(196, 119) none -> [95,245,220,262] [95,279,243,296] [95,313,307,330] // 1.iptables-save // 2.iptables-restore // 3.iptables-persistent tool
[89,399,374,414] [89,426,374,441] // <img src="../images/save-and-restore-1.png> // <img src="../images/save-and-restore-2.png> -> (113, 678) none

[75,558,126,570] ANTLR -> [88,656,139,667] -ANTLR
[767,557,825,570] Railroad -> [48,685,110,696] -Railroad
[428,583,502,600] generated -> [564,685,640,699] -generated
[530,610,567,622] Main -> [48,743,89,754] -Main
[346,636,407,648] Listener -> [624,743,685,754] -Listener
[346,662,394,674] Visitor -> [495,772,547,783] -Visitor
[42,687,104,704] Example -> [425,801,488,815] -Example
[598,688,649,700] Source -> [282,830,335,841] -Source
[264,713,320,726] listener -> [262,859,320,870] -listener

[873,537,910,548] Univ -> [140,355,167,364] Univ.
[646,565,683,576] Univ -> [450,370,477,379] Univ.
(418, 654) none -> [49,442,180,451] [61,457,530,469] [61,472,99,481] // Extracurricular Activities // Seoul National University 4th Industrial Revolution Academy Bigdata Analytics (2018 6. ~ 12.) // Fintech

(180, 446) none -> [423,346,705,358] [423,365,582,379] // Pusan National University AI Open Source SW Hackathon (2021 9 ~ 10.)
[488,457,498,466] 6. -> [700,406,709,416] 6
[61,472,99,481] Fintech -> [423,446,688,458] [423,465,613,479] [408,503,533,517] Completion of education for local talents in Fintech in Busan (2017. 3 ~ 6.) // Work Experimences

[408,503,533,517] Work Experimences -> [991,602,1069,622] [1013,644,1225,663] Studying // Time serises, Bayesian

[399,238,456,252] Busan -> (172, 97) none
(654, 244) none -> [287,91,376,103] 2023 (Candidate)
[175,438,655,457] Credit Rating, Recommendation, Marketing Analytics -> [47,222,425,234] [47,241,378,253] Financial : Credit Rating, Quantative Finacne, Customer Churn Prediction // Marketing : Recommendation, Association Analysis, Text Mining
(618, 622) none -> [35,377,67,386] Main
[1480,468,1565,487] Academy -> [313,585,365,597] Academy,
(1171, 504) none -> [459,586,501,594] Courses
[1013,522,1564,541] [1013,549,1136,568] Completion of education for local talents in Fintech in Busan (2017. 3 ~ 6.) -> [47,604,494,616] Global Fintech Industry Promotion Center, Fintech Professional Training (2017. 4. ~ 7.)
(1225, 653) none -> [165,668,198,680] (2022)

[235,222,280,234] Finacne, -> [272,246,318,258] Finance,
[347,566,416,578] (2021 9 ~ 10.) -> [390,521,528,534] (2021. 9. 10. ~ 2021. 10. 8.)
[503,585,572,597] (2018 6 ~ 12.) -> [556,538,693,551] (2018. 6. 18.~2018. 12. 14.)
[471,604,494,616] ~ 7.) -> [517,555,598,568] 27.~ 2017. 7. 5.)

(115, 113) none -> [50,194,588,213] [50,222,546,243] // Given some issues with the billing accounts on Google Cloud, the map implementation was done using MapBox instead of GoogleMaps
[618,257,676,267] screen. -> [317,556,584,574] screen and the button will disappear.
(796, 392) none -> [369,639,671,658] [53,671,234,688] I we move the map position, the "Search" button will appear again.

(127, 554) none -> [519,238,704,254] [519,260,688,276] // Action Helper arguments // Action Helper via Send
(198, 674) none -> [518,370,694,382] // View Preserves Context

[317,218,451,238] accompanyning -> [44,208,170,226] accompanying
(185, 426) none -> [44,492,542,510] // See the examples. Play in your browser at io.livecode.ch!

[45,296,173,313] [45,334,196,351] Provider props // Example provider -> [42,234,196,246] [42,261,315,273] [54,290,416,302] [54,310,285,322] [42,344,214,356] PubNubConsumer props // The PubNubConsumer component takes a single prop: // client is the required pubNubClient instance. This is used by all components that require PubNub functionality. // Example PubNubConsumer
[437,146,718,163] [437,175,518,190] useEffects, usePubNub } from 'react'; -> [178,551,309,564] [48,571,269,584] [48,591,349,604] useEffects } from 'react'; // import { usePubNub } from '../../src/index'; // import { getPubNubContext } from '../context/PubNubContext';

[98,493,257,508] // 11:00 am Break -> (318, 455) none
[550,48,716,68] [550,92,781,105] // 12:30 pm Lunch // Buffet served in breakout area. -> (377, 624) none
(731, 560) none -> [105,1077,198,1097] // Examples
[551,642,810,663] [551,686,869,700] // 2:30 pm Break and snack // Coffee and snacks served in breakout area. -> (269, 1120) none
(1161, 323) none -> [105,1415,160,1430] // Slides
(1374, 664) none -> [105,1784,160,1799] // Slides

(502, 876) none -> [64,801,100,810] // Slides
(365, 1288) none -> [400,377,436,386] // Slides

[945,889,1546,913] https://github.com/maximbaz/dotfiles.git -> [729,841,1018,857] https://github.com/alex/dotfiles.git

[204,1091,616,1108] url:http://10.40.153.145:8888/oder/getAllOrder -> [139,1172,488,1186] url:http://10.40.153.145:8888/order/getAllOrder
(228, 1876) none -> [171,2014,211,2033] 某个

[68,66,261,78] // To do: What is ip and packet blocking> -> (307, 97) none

━━━━━━━━

# ASSIGNMENT:
Everything above from the line containing "(198, 674) none" through the line containing "[45,296,173,313] [45,334,196,351] Provider" must be copied exactly. Nothing outside that range belongs in the answer.

# EXERCISE OUTPUT:
(198, 674) none -> [518,370,694,382] // View Preserves Context

[317,218,451,238] accompanyning -> [44,208,170,226] accompanying
(185, 426) none -> [44,492,542,510] // See the examples. Play in your browser at io.livecode.ch!

[45,296,173,313] [45,334,196,351] Provider props // Example provider -> [42,234,196,246] [42,261,315,273] [54,290,416,302] [54,310,285,322] [42,344,214,356] PubNubConsumer props // The PubNubConsumer component takes a single prop: // client is the required pubNubClient instance. This is used by all components that require PubNub functionality. // Example PubNubConsumer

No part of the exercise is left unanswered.